Exercise details -
Among the entries, which lines carry the string "obviously"? Copy every one.

+ + + + + + +

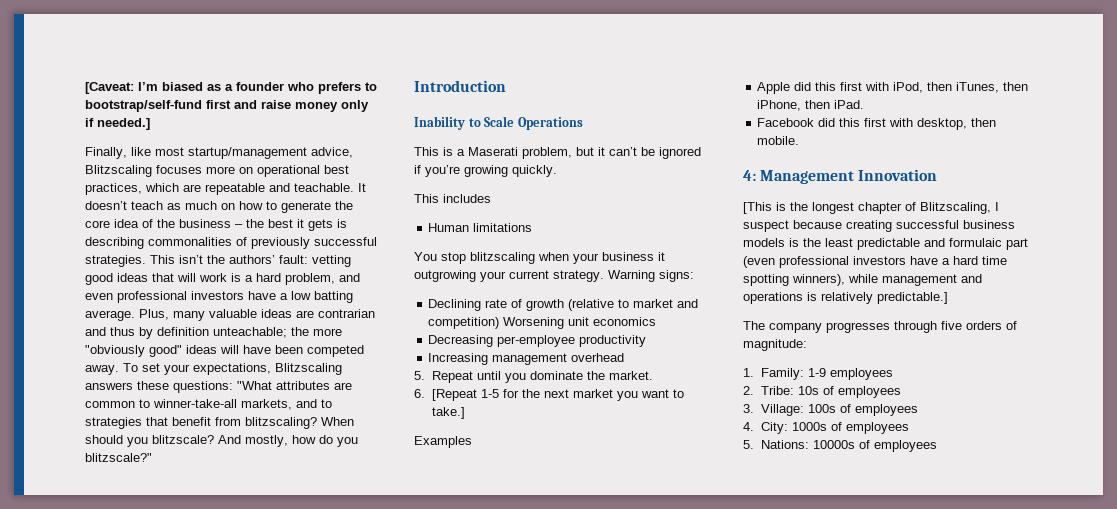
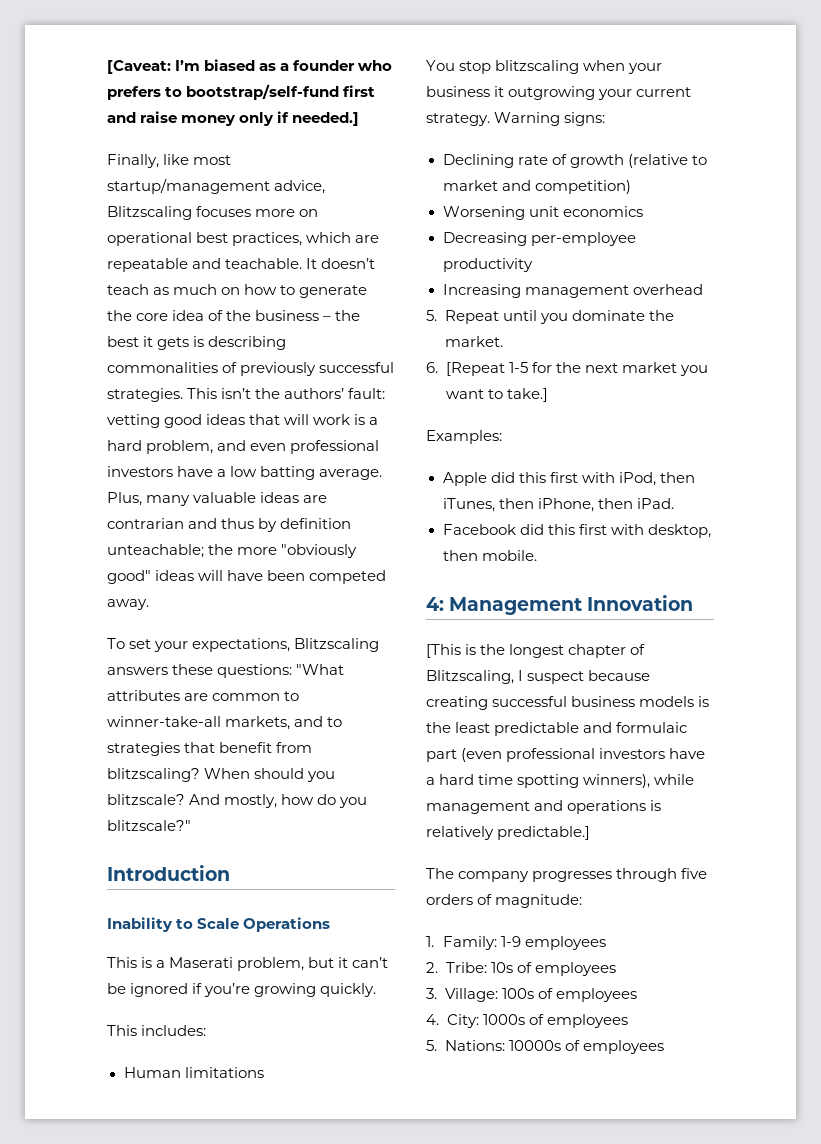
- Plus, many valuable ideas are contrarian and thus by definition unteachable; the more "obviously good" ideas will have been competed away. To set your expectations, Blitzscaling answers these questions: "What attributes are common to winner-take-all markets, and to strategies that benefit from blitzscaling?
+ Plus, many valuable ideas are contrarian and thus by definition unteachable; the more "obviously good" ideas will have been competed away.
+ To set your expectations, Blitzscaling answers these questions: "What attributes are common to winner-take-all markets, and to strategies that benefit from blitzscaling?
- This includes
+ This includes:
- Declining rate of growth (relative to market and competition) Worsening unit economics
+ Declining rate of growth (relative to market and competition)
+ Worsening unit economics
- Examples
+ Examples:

+ + + + + + +

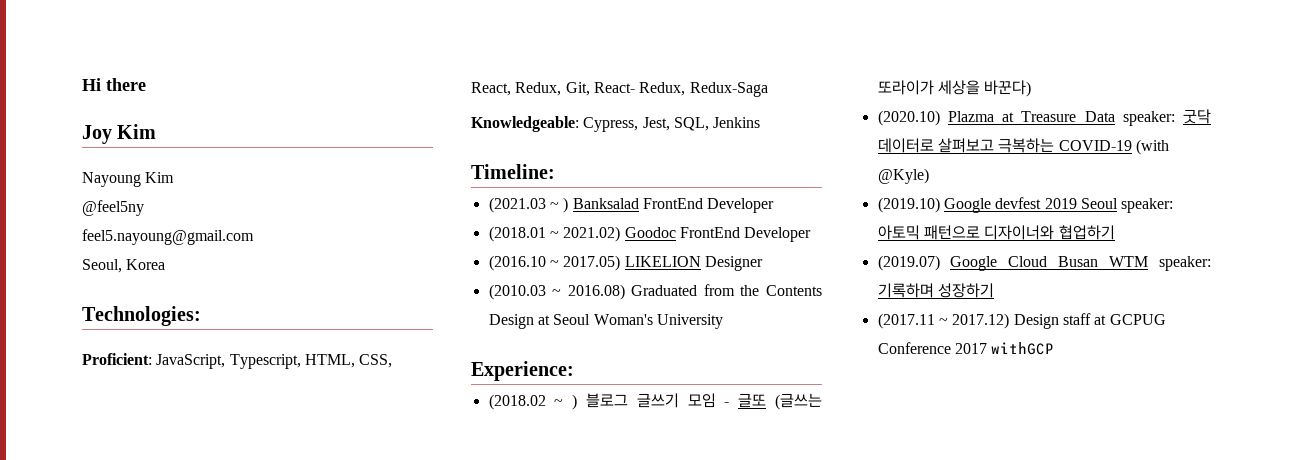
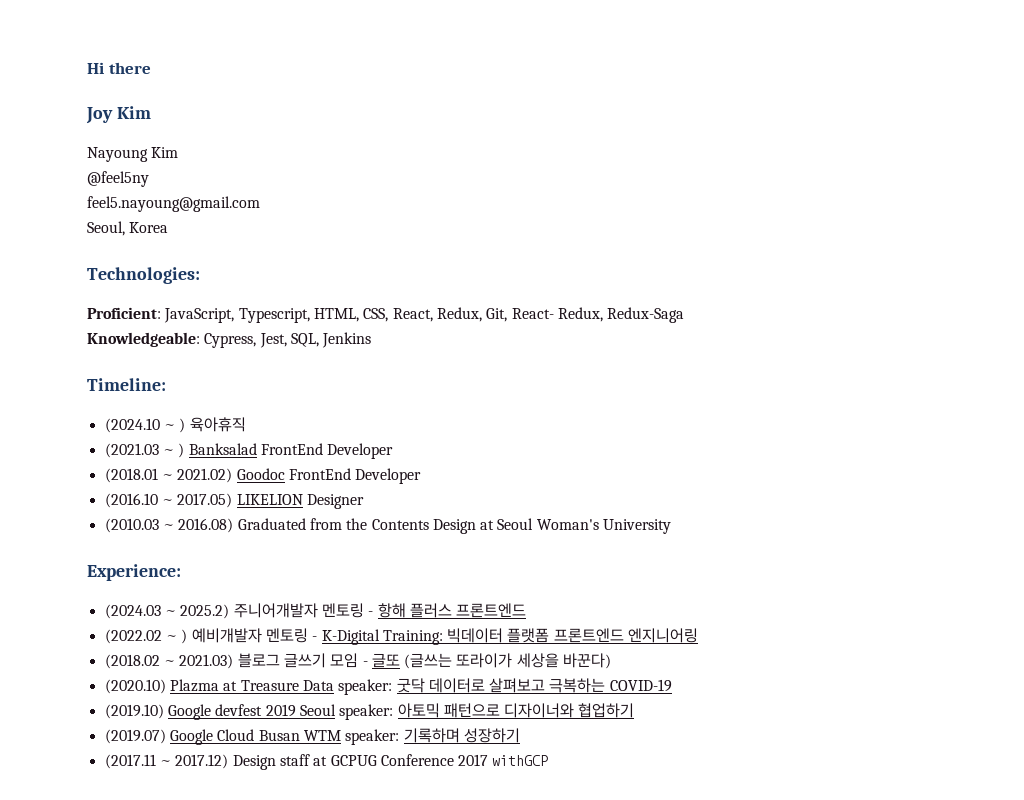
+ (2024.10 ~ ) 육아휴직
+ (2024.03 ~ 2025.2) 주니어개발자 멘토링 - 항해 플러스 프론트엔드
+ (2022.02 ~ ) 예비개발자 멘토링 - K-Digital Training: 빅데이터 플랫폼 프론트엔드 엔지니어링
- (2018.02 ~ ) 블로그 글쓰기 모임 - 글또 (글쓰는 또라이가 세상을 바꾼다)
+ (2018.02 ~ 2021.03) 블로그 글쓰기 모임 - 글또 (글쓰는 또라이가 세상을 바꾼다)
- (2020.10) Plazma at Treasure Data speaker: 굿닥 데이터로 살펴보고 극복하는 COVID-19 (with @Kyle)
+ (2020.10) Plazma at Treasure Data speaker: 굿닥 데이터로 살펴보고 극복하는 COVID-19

+ + + + + + +

Solution to the exercise -
- Plus, many valuable ideas are contrarian and thus by definition unteachable; the more "obviously good" ideas will have been competed away. To set your expectations, Blitzscaling answers these questions: "What attributes are common to winner-take-all markets, and to strategies that benefit from blitzscaling?
+ Plus, many valuable ideas are contrarian and thus by definition unteachable; the more "obviously good" ideas will have been competed away.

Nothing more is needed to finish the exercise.